** Opening INPUT block **

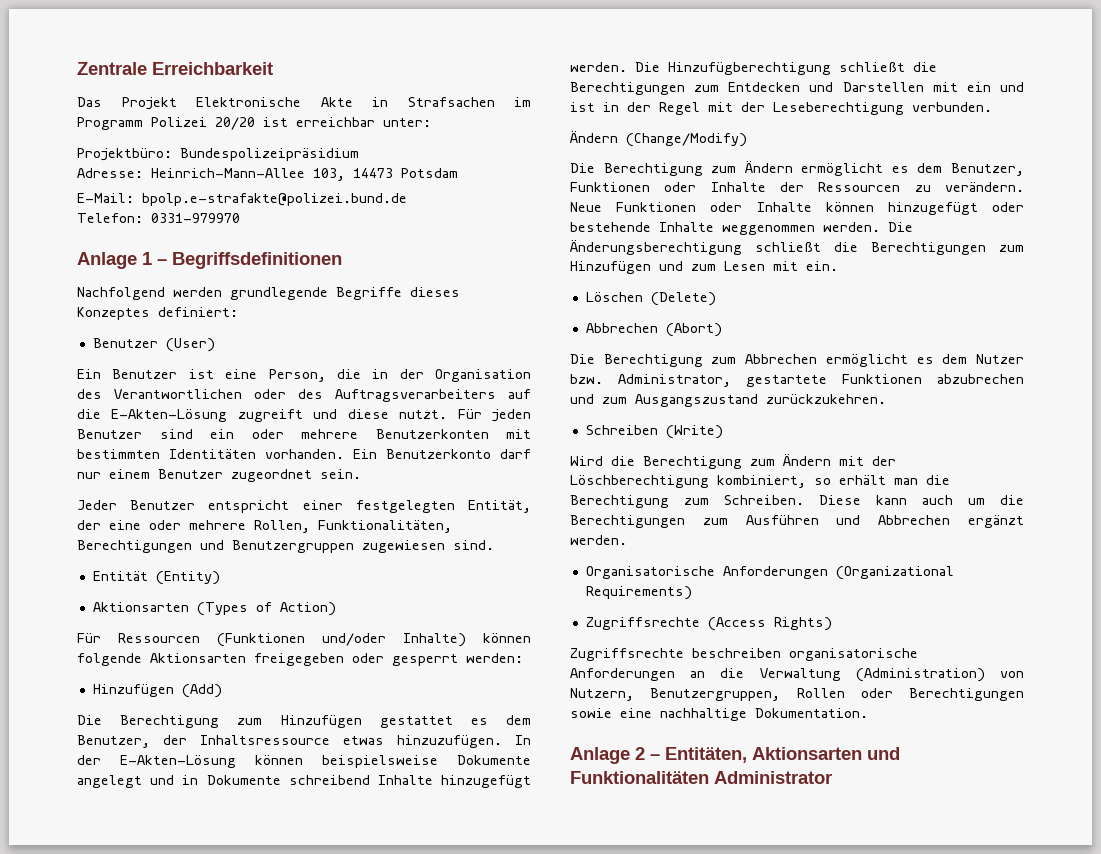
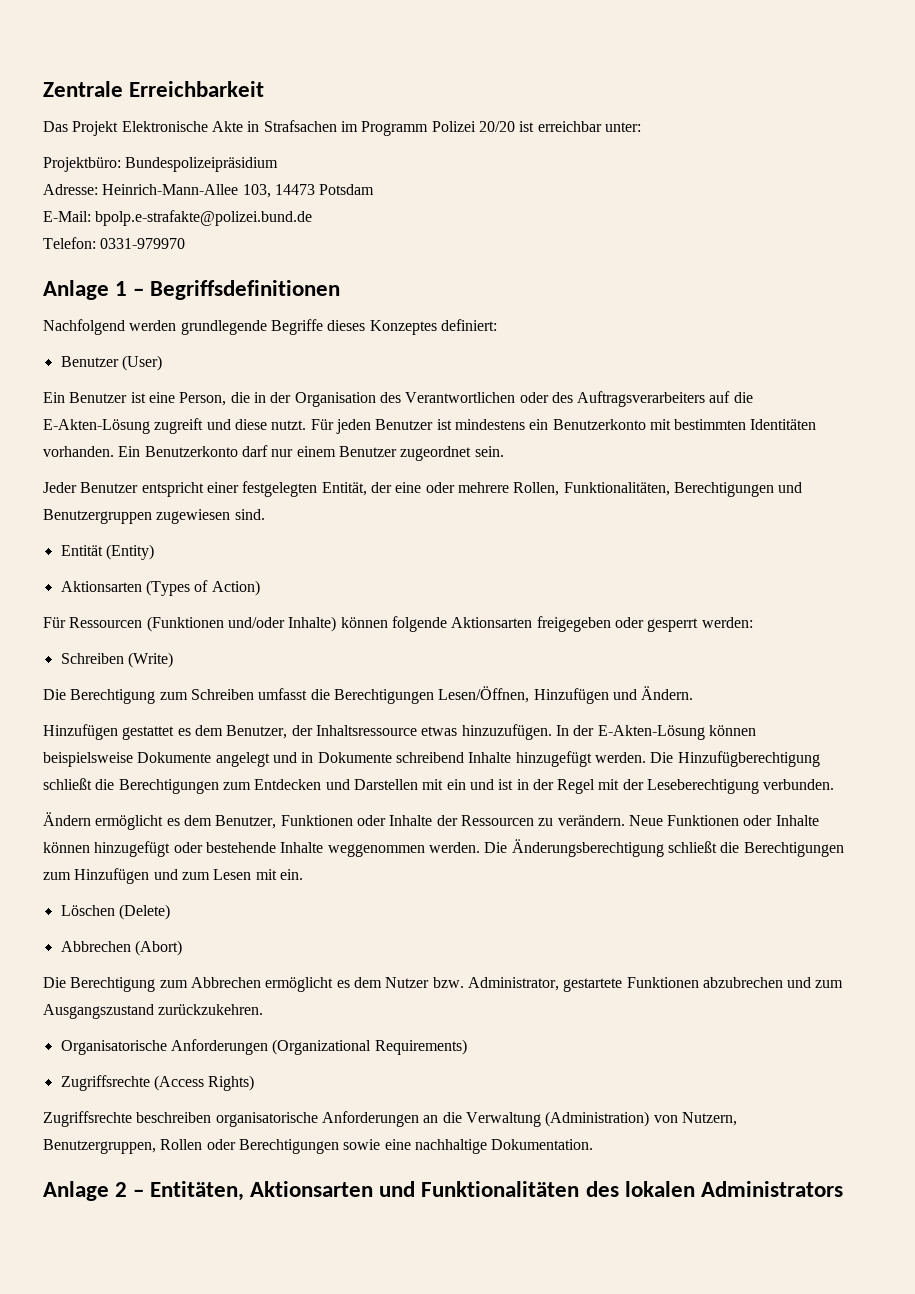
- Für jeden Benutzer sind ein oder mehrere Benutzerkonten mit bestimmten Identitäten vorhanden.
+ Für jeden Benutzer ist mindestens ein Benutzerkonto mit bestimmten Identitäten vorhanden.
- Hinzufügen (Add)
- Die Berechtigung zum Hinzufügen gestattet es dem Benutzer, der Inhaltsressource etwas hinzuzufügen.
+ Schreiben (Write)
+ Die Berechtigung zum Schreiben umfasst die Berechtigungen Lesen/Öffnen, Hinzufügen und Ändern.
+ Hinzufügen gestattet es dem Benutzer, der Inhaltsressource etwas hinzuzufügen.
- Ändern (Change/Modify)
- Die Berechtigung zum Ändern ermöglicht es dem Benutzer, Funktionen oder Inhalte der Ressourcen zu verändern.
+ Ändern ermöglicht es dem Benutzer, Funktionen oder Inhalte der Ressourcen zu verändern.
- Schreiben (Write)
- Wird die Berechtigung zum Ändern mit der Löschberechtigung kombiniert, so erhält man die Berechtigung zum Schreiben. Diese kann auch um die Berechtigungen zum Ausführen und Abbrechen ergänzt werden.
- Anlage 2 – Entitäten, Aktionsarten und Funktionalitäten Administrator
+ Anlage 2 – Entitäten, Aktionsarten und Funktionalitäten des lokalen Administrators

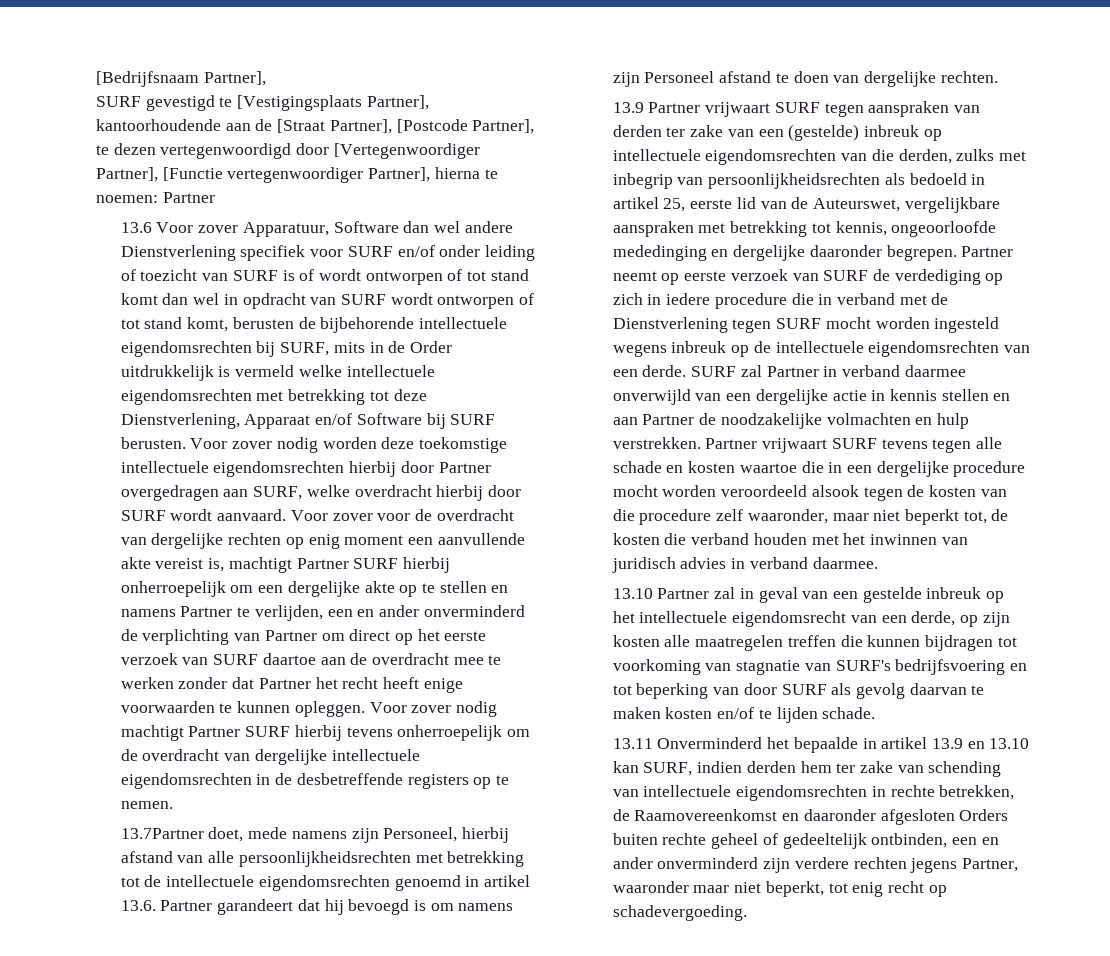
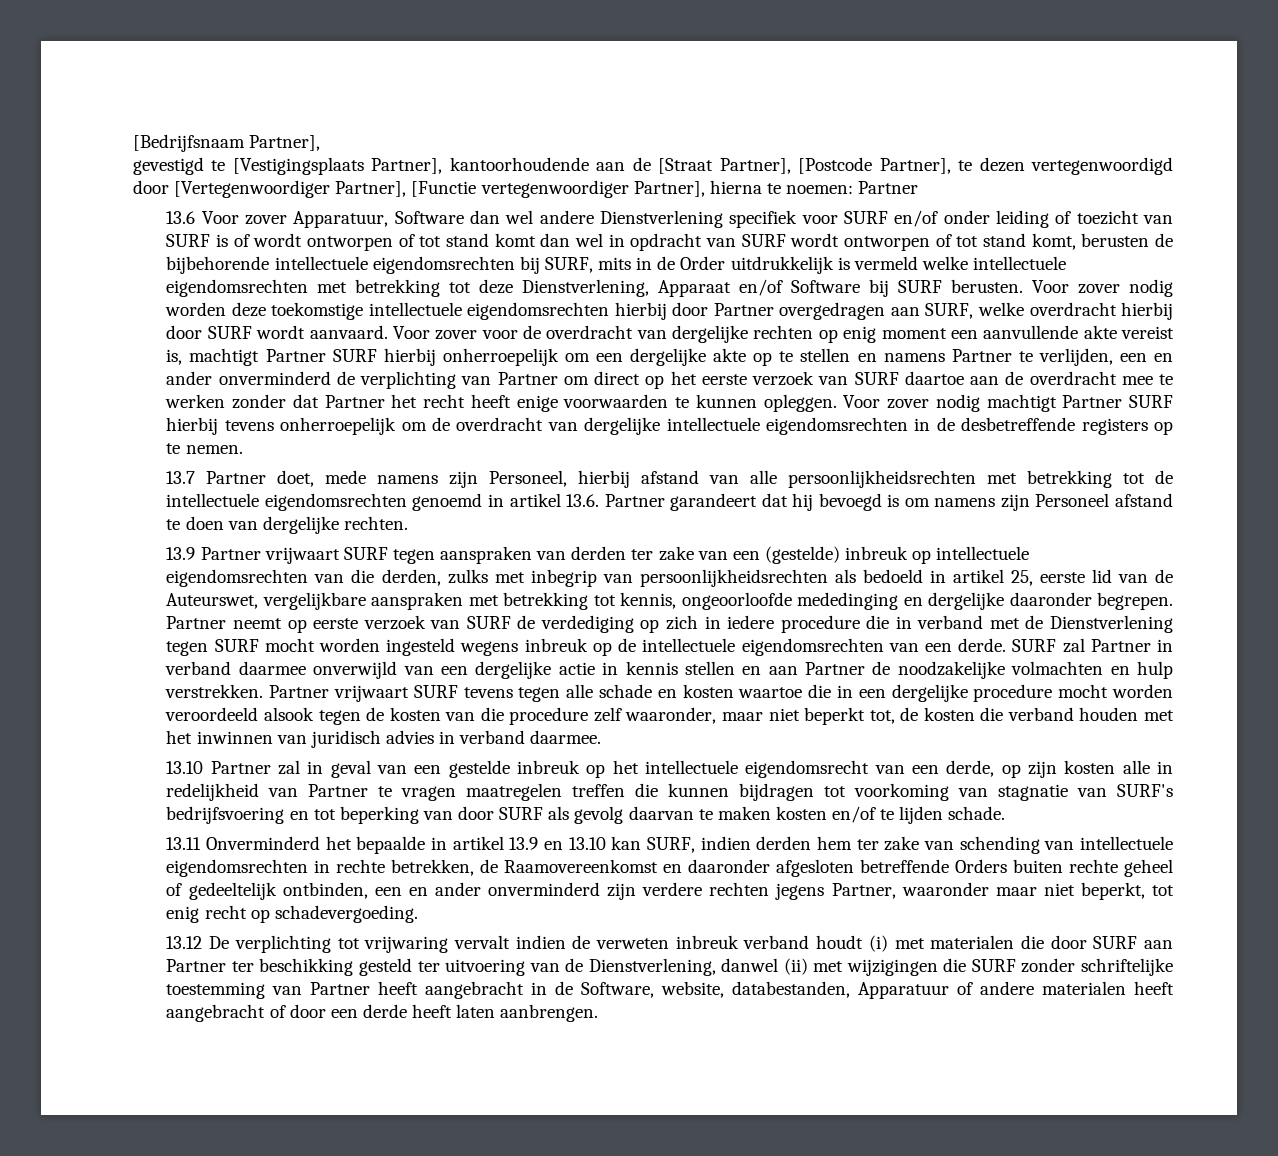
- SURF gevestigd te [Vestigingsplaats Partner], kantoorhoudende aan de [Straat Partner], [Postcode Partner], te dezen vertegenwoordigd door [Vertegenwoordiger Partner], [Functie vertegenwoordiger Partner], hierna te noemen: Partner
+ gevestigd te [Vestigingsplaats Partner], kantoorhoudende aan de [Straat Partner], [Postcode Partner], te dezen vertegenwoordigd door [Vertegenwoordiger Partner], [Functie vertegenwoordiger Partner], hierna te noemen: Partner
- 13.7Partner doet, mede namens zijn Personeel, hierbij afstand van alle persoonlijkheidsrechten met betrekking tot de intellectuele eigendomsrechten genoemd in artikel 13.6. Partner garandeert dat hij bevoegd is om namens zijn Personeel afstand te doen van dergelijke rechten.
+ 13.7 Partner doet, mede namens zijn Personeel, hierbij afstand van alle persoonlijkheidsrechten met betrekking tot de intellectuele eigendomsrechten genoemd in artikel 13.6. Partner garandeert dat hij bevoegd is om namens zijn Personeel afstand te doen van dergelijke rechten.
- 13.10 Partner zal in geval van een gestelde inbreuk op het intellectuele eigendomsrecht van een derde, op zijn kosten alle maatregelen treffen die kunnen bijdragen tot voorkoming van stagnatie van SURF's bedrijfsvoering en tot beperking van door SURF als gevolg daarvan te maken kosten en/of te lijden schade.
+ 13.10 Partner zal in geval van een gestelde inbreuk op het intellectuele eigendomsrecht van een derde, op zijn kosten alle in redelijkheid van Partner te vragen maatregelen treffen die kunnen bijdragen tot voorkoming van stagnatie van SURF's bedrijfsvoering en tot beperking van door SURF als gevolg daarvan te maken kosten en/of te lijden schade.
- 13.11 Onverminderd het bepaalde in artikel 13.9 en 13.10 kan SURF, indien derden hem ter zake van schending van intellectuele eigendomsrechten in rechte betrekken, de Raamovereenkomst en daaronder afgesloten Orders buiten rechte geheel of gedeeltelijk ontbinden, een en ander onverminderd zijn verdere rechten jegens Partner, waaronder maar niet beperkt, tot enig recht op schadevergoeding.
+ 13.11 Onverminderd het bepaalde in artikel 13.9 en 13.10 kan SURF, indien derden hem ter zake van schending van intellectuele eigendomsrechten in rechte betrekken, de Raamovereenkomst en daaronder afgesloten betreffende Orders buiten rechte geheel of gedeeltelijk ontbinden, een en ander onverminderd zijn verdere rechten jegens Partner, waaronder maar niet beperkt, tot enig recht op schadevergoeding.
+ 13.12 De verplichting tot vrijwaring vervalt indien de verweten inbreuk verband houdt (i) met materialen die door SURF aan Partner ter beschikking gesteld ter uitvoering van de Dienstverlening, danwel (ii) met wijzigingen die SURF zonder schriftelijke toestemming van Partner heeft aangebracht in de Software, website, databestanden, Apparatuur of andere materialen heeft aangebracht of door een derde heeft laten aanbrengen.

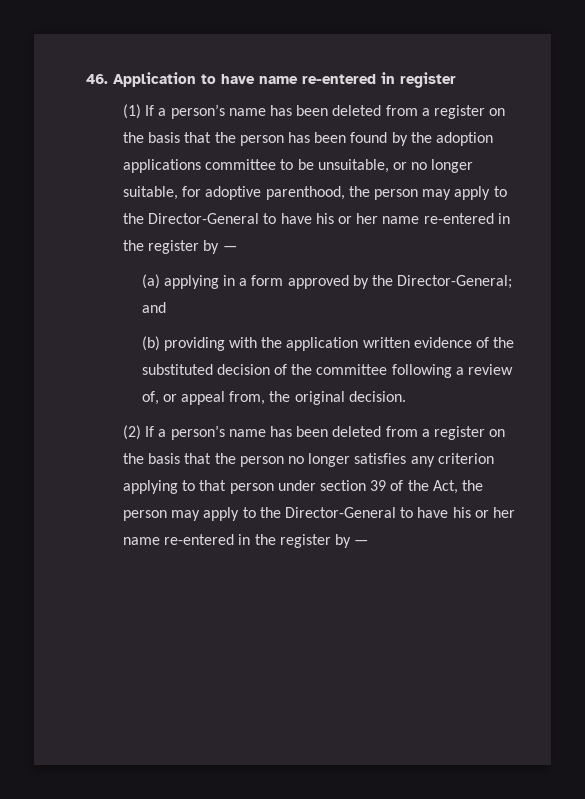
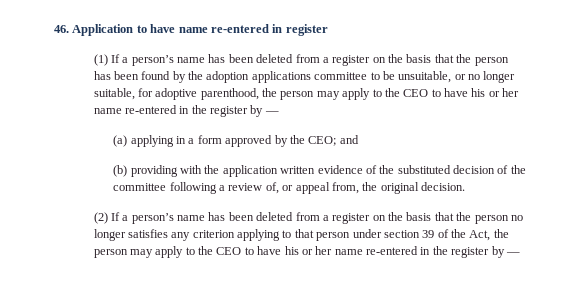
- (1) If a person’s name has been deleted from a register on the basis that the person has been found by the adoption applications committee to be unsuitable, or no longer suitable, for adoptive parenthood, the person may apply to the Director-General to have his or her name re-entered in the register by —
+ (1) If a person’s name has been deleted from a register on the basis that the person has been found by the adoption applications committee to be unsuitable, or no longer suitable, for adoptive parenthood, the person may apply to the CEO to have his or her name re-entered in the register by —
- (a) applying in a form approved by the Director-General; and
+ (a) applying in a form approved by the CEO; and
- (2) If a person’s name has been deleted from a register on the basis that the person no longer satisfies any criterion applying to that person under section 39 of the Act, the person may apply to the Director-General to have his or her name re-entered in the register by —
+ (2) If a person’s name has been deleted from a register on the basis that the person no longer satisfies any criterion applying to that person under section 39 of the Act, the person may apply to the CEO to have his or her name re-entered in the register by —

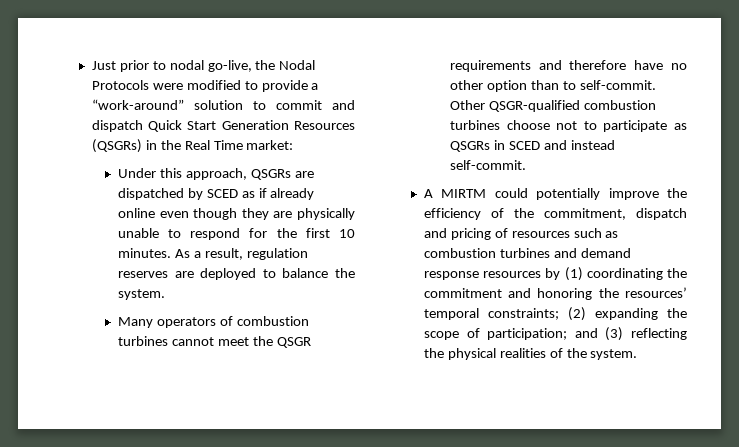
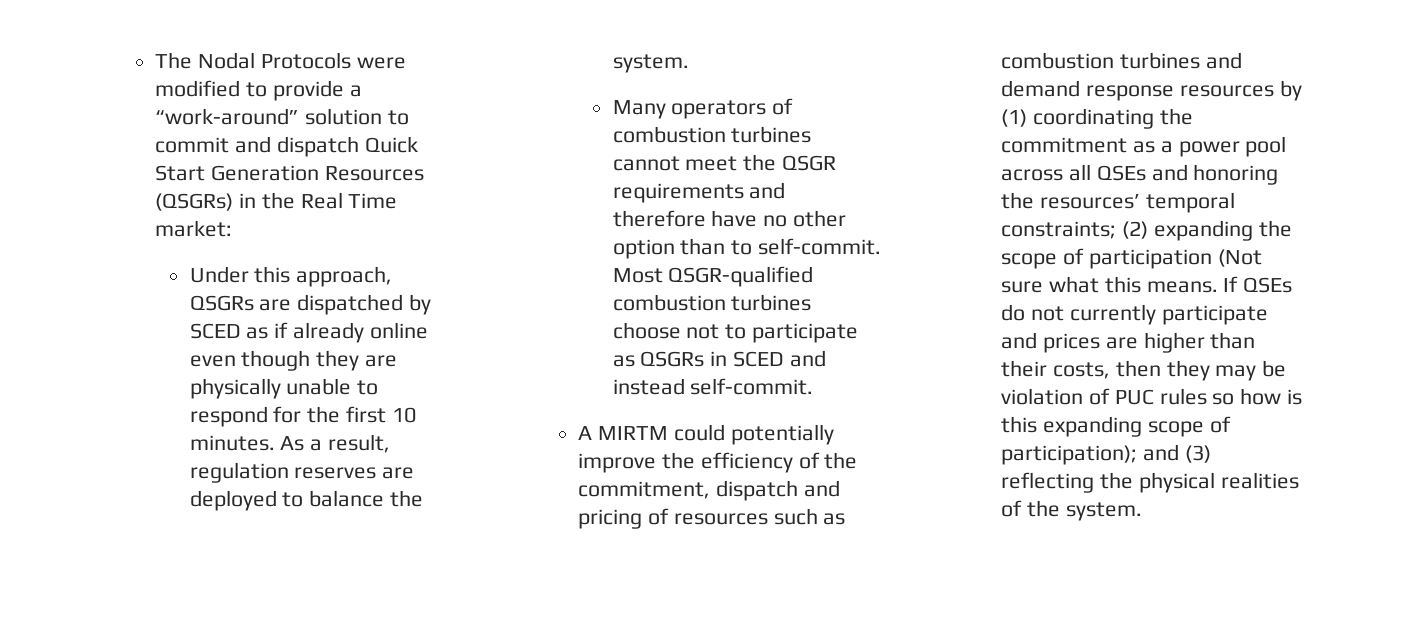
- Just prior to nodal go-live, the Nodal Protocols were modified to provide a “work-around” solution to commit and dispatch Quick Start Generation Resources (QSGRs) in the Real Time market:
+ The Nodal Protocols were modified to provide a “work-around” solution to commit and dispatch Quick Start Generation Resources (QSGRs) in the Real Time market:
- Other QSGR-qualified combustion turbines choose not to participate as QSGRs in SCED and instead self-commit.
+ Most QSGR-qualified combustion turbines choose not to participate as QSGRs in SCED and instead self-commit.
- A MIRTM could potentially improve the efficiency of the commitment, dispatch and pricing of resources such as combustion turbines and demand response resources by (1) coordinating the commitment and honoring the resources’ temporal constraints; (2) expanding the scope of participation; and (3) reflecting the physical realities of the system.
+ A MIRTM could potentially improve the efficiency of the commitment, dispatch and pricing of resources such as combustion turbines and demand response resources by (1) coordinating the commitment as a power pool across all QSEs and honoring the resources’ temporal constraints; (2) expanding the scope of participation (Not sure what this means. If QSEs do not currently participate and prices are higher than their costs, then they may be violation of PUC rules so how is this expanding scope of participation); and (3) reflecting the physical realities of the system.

** Closing INPUT block **

_EXERCISE_. Print, from the entries above, the line with "- Other QSGR-qualified", the line with "Most QSGR-qualified combustion" and all lines between them, exactly and with nothing else.

_PROBLEM SOLUTION_.
- Other QSGR-qualified combustion turbines choose not to participate as QSGRs in SCED and instead self-commit.
+ Most QSGR-qualified combustion turbines choose not to participate as QSGRs in SCED and instead self-commit.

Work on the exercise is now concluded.